Um homem sofreu ferimentos graves e precisou passar pela amputação de um dos pés após tentar conter a explosão de uma bombinha de pólvora na comunidade de Linha Herval, no interior de Venâncio Aires, no Rio Grande do Sul. O acidente ocorreu durante uma brincadeira e ganhou grande repercussão nas redes sociais após o registro em vídeo mostrar o momento em que a vítima pisa sobre o artefato para neutralizá-lo, provocando o estouro imediato e a mutilação do membro.

O caso acendeu o alerta sobre o manuseio de artefatos explosivos e a soltura de fogos por pessoas não capacitadas. Em entrevista à imprensa, o tenente Delai, do Corpo de Bombeiros, reforçou a orientação oficial da corporação de evitar totalmente o uso de fogos de artifício e bombas por leigos. O oficial destacou que o atendimento a vítimas desse tipo de material integra a rotina dos resgates e costuma deixar sequelas irreversíveis nos feridos.

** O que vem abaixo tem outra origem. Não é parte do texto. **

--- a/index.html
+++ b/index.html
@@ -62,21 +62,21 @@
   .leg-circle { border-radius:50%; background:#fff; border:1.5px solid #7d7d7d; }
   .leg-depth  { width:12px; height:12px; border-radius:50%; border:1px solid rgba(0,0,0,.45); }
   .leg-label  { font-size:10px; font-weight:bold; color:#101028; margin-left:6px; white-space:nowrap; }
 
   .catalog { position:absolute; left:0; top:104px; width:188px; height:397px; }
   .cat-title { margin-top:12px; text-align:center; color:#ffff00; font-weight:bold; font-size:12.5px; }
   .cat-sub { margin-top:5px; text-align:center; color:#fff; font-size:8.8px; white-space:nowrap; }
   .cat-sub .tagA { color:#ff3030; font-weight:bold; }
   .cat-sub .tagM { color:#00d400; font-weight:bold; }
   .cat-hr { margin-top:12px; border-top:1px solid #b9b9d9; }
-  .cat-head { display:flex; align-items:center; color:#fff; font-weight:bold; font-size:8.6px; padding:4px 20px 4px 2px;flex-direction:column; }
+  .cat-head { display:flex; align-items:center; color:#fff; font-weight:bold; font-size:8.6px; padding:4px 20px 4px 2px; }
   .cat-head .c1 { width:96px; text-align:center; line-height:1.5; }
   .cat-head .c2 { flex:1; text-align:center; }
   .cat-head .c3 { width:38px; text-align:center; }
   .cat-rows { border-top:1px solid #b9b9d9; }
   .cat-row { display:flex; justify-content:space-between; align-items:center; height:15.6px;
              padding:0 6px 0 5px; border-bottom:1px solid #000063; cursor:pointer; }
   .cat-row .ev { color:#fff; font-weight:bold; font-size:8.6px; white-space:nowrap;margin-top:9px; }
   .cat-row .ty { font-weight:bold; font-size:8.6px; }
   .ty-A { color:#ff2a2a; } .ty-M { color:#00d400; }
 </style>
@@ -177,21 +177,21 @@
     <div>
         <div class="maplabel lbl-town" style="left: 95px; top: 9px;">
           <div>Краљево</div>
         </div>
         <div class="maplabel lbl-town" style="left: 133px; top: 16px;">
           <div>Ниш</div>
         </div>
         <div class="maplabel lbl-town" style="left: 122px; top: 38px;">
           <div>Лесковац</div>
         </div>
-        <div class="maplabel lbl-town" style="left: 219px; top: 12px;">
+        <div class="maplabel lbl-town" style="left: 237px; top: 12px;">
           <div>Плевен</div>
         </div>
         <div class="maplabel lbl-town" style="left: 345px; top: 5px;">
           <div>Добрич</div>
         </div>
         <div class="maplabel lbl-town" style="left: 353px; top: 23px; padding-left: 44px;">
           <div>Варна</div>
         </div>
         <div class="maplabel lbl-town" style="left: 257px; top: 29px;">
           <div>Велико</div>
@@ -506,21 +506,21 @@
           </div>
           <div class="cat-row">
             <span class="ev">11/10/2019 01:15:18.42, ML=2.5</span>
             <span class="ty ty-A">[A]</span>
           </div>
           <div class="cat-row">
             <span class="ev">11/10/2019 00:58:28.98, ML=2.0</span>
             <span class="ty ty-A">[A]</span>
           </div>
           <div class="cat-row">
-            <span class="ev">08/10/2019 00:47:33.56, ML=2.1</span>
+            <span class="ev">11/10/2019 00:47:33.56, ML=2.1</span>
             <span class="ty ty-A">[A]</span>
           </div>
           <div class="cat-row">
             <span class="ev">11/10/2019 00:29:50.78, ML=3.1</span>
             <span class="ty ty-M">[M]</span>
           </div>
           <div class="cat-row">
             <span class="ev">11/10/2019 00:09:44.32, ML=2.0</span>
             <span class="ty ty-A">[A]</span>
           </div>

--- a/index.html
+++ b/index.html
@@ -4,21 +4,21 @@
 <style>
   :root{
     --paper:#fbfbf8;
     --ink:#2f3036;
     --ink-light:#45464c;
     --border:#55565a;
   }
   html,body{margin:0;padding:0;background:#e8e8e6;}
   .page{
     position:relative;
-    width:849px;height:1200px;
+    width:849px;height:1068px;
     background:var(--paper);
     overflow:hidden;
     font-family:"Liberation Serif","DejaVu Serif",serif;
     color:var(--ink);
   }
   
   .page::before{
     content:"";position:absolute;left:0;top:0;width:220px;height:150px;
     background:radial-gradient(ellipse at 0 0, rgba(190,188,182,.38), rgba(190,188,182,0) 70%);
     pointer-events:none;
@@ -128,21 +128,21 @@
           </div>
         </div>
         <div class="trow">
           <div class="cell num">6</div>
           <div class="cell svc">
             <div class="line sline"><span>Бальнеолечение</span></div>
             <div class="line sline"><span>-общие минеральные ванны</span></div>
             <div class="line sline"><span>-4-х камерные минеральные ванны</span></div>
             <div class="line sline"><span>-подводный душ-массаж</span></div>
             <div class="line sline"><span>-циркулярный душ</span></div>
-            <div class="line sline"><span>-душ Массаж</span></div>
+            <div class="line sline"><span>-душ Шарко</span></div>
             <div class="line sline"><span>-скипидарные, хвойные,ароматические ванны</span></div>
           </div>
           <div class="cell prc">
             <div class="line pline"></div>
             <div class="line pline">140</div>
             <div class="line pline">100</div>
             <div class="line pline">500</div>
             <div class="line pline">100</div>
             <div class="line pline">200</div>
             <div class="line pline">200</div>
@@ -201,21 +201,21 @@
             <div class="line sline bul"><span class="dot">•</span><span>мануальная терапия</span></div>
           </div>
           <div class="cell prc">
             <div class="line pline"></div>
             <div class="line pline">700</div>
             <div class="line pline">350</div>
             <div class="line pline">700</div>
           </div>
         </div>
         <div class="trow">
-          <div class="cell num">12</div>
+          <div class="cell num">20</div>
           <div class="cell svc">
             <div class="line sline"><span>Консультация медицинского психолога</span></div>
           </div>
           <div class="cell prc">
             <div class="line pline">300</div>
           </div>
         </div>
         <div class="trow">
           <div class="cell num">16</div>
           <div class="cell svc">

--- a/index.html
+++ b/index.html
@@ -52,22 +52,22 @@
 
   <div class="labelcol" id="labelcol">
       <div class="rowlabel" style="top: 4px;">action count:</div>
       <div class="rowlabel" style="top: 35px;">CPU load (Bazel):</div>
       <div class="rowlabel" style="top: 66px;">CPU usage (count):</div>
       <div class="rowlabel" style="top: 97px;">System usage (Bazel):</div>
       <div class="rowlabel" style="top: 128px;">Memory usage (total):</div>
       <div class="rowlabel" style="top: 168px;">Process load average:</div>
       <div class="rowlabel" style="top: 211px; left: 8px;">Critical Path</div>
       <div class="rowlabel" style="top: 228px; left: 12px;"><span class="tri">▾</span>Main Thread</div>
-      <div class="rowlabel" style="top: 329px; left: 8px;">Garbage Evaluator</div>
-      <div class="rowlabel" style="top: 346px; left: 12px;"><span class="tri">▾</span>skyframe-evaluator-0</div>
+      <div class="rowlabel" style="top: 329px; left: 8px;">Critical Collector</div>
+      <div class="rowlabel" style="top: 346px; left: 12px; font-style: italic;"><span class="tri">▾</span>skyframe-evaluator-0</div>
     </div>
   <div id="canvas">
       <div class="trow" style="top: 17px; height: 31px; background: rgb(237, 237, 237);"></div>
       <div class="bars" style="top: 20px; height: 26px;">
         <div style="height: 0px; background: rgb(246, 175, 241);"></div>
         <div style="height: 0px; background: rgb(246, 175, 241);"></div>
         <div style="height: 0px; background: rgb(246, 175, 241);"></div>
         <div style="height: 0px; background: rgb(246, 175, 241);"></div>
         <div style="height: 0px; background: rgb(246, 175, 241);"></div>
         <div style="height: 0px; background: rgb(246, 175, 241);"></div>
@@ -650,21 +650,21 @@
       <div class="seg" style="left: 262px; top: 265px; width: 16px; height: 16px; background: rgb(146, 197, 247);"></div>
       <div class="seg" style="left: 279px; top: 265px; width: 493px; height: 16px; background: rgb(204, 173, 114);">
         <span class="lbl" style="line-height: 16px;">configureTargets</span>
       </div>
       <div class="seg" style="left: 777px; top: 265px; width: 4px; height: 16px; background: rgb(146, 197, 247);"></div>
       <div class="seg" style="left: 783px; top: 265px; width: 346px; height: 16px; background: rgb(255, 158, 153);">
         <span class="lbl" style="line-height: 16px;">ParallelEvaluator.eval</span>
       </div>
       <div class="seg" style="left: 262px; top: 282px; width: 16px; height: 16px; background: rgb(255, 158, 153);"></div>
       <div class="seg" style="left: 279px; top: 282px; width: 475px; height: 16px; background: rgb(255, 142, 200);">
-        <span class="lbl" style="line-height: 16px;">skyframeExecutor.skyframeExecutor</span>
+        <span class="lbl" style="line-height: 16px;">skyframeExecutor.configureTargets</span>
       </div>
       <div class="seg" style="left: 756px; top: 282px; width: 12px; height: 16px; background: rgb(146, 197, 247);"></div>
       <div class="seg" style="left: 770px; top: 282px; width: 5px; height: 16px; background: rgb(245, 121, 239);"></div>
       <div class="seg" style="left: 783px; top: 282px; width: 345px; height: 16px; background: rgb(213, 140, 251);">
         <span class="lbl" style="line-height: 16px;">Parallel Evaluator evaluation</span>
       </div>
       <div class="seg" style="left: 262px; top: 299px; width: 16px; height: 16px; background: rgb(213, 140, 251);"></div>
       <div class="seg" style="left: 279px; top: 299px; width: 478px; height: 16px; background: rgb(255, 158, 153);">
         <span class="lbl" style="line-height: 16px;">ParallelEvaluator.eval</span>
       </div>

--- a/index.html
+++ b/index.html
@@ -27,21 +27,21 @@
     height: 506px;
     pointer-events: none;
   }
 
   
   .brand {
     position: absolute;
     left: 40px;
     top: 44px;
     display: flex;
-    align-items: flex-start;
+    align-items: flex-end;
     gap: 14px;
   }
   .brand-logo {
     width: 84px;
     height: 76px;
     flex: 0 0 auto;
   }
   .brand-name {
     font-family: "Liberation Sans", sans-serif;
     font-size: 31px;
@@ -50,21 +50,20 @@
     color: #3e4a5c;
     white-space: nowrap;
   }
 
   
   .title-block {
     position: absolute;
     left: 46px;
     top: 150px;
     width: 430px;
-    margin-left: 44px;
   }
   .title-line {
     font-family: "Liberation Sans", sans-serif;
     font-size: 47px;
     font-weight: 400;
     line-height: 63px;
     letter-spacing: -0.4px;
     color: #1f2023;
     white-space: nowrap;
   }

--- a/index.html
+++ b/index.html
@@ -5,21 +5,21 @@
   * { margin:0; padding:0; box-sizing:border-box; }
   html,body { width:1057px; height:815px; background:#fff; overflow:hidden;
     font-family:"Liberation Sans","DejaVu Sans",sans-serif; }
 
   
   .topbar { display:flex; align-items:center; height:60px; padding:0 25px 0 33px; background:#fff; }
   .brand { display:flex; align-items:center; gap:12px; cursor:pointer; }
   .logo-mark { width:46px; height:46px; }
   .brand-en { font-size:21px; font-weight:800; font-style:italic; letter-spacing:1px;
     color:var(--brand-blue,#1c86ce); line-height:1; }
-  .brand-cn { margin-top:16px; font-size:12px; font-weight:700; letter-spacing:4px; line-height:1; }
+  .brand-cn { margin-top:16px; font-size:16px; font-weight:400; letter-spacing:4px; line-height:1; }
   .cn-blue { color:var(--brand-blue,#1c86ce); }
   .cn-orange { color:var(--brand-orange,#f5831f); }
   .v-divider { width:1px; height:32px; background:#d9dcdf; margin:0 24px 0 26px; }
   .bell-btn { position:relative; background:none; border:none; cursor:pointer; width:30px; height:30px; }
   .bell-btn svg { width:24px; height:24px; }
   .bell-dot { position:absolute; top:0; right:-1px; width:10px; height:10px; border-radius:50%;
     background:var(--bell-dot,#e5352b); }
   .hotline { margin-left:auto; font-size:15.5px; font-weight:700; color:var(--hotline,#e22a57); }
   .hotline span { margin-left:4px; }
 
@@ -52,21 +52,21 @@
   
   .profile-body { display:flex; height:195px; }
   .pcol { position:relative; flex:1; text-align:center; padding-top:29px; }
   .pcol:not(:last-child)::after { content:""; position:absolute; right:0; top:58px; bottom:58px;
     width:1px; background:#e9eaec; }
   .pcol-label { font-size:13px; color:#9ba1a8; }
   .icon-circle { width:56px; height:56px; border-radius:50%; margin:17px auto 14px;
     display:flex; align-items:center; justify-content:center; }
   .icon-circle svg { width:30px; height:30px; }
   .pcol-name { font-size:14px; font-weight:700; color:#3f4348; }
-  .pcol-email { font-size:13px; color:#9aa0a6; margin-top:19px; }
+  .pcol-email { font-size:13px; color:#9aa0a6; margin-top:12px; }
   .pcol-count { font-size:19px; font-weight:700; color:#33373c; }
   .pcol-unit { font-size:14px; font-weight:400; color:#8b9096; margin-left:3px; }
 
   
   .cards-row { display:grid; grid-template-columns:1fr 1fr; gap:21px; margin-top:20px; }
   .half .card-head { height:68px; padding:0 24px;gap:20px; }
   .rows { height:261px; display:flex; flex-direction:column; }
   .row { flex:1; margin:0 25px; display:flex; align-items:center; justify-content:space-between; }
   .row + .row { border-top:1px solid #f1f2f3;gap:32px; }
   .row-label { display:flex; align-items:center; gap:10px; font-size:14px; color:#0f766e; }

O alerta do Corpo de Bombeiros direciona-se com ainda mais ênfase à presença de menores de idade durante o manuseio dos explosivos, ressaltando o registro frequente de crianças com lesões graves, avulsões e perda de membros das mãos. Além das sequelas físicas, a corporação pondera que a soltura irregular de artefatos pode descumprir legislações municipais relacionadas ao tamanho dos explosivos, aos níveis de ruído e à poluição sonora.

Para a realização de espetáculos pirotécnicos em eventos grandes e festividades, a legislação exige a presença de um blaster, profissional habilitado e certificado para manusear a estrutura. A apresentação da documentação desse técnico é requisito obrigatório nas normas de prevenção vistoriadas pelo Corpo de Bombeiros para a liberação de eventos públicos ou privados. Embora a venda de fogos seja permitida em estabelecimentos autorizados, a recomendação irrestrita dos bombeiros é que cidadãos comuns evitem qualquer tipo de manipulação direta de produtos pirotécnicos.